1. The focus and shutter buttons are separated.
No accidental firing of the shutter or missed focus by not pressing the button quite hard enough, or lifting prematurely. When using BBF, the subject is in focus, until you purposefully press it again.

2. Easy to use when using AF-C or AI-Servo modes.
Hold the button down while you track your subject and press the shutter button when ready. There is no lapse between focus time (even as minimally as it can be) when using 2 buttons instead of one. Depending on what you read, you’ll find some people will say that using back button focusing, you should leave your camera on AF-C or AI-Servo all of the time. I disagree with this. AF-S or Single Shot will also work while using BBF. I continue to switch between the different modes depending on the subject that I’m photographing.

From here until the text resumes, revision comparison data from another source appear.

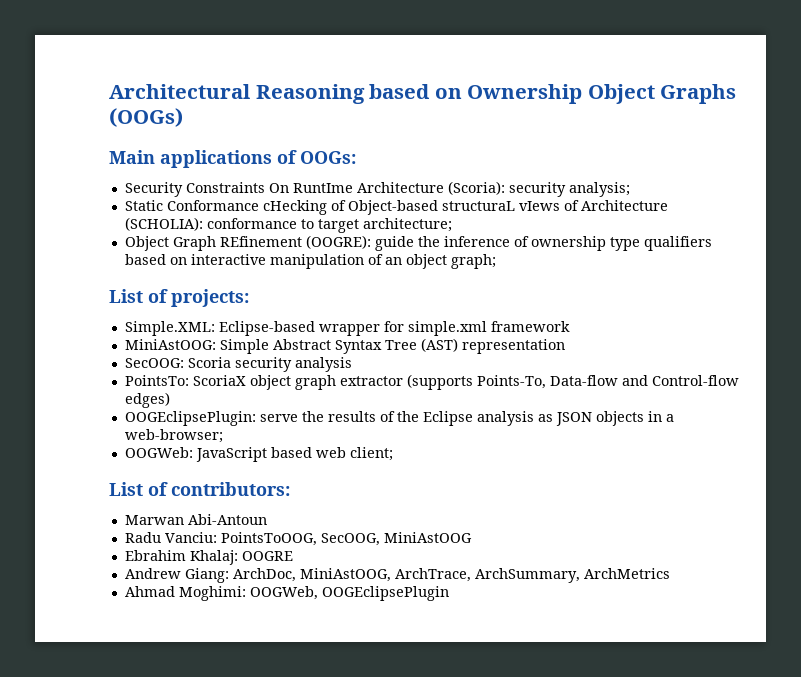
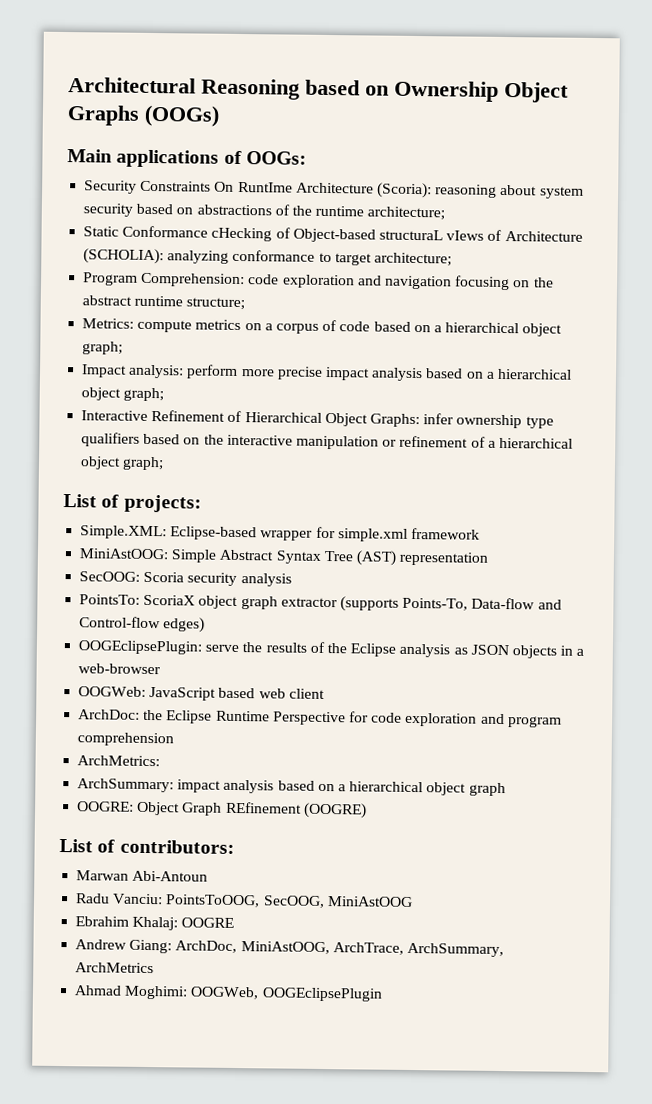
[508,182,630,197] security analysis; -> [435,184,584,199] [83,203,446,221] reasoning about system security based on abstractions of the runtime architecture;
(203, 224) none -> [167,250,230,264] analyzing
[124,235,529,251] Object Graph REfinement (OOGRE): guide the inference of -> [83,272,554,291] [82,295,246,311] [82,318,563,337] [82,341,124,355] [81,364,572,382] [81,387,165,402] [81,410,455,428] Program Comprehension: code exploration and navigation focusing on the abstract runtime structure; // Metrics: compute metrics on a corpus of code based on a hierarchical object graph; // Impact analysis: perform more precise impact analysis based on a hierarchical object graph; // Interactive Refinement of Hierarchical Object Graphs: infer
(187, 261) none -> [203,434,224,445] the
[367,254,402,265] of an -> [382,435,573,449] or refinement of a hierarchical
[124,429,223,443] web-browser; -> [78,663,162,675] web-browser
[349,447,393,461] client; -> [288,688,325,699] [78,709,562,728] [77,732,175,747] [77,755,161,767] [77,778,506,797] [77,801,367,819] client // ArchDoc: the Eclipse Runtime Perspective for code exploration and program comprehension // ArchMetrics: // ArchSummary: impact analysis based on a hierarchical object graph // OOGRE: Object Graph REfinement (OOGRE)

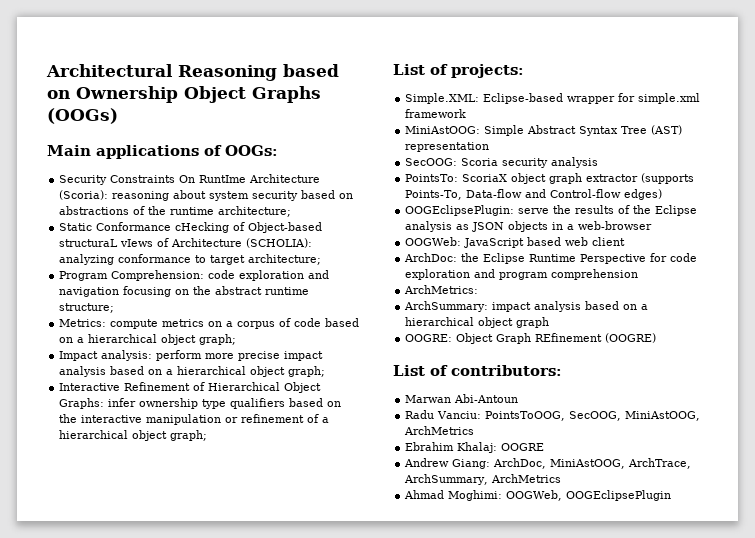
[326,896,413,907] MiniAstOOG -> [625,411,701,421] [404,426,475,435] MiniAstOOG, ArchMetrics

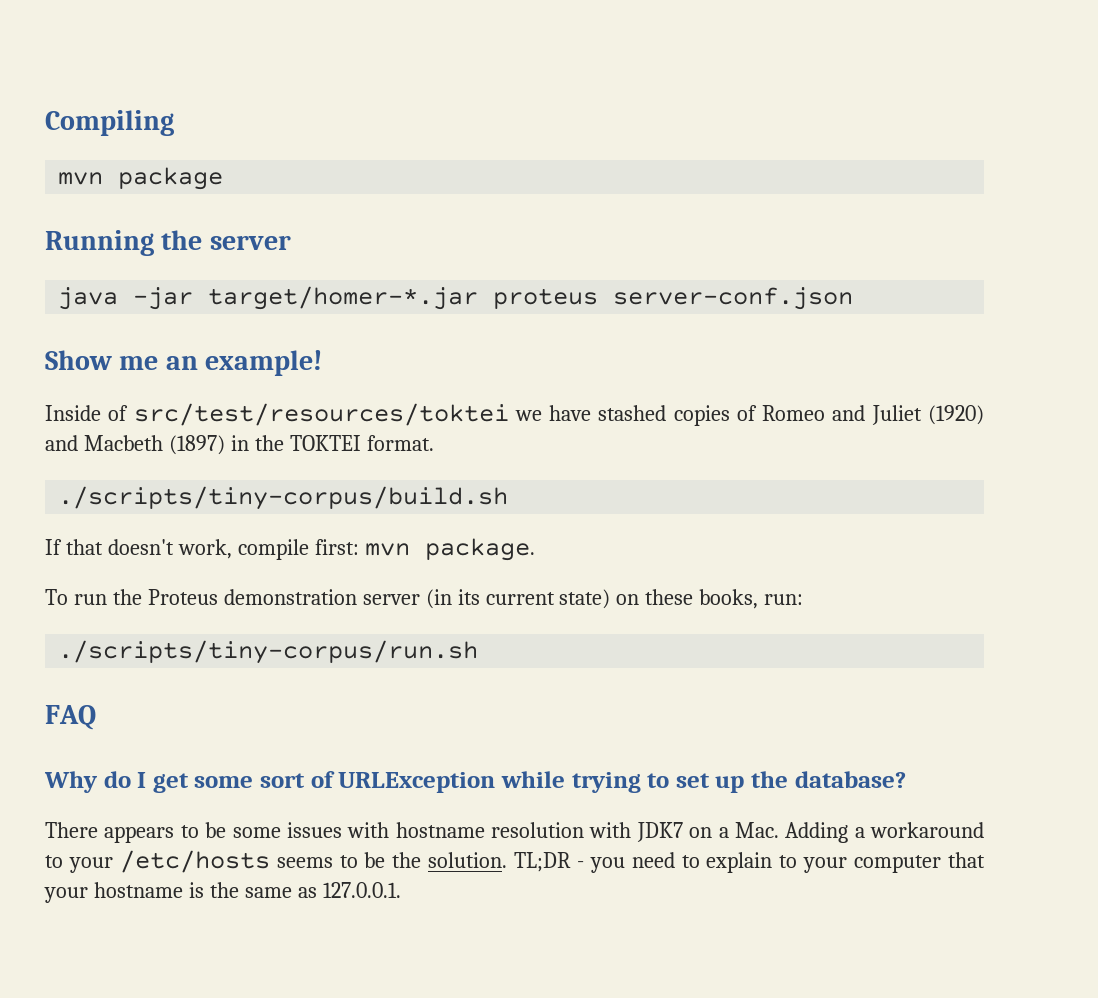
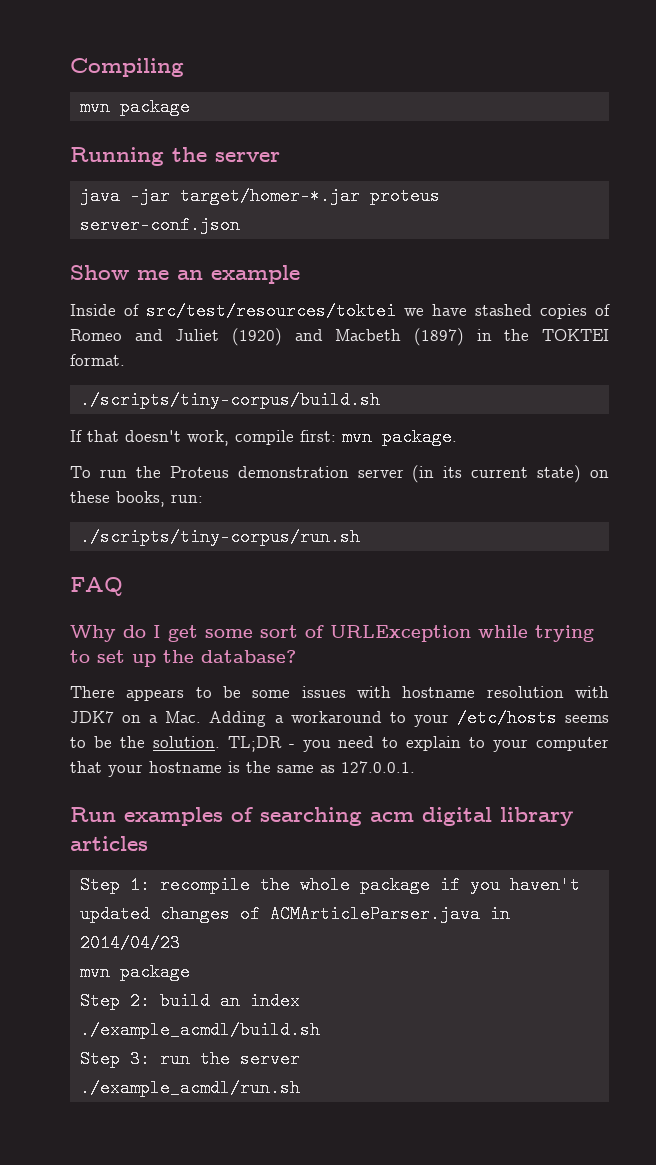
[205,350,323,376] example! -> [211,265,300,284] example
(401, 890) none -> [70,807,573,826] [70,836,148,851] [79,876,580,894] [79,905,510,923] [79,934,180,952] [79,963,190,981] [79,992,300,1010] [79,1021,320,1039] [79,1050,300,1068] [79,1079,300,1097] // Run examples of searching acm digital library articles // Step 1: recompile the whole package if you haven't updated changes of ACMArticleParser.java in 2014/04/23 // mvn package // Step 2: build an index // ./example_acmdl/build.sh // Step 3: run the server // ./example_acmdl/run.sh

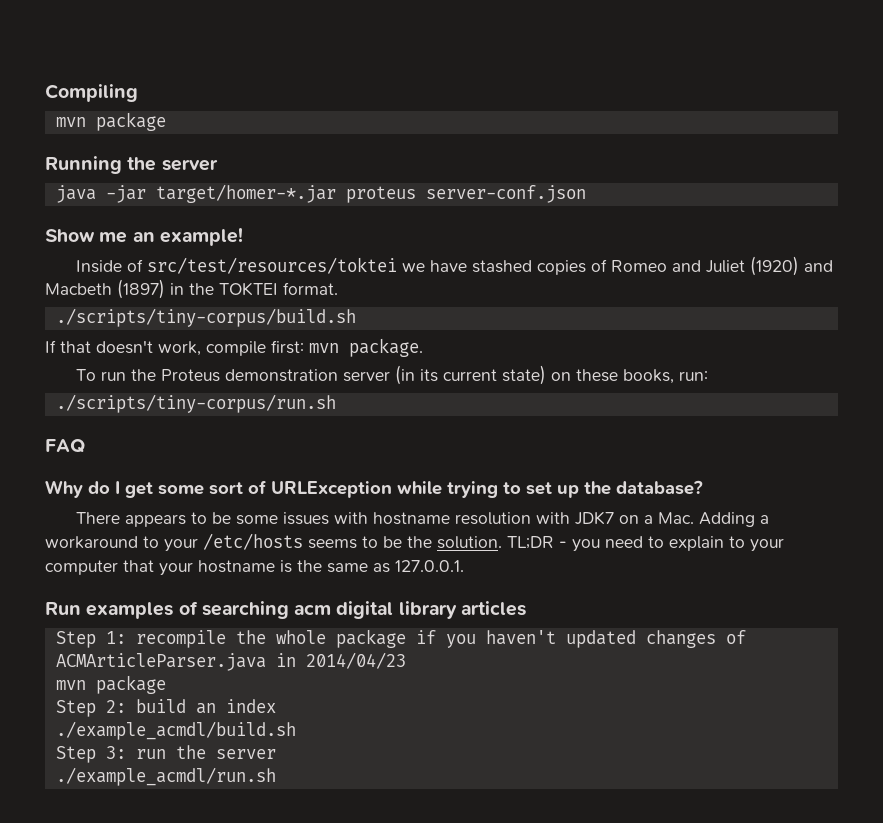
[211,265,300,284] example -> [159,228,243,246] example!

3. Using the thumb on the back of the camera helps stabilize the camera.
This can result in fewer out of focus images due to camera shake.

Cons:

I had to really think about the cons because I really haven’t run into any issues with it!

1.Moderately difficult to re-train yourself.

Instructions on setting up back button focusing:

In Nikons, the AF-On button is turned on.

The instructions for the D700 are as follows:

Press Menu > Custom Setting Menu >a Autofocus > AF-ON > OK

Instructions for the Nikons without an AF-ON button:

The AE-L/AF-L button can be programmed to function as an autofocus button.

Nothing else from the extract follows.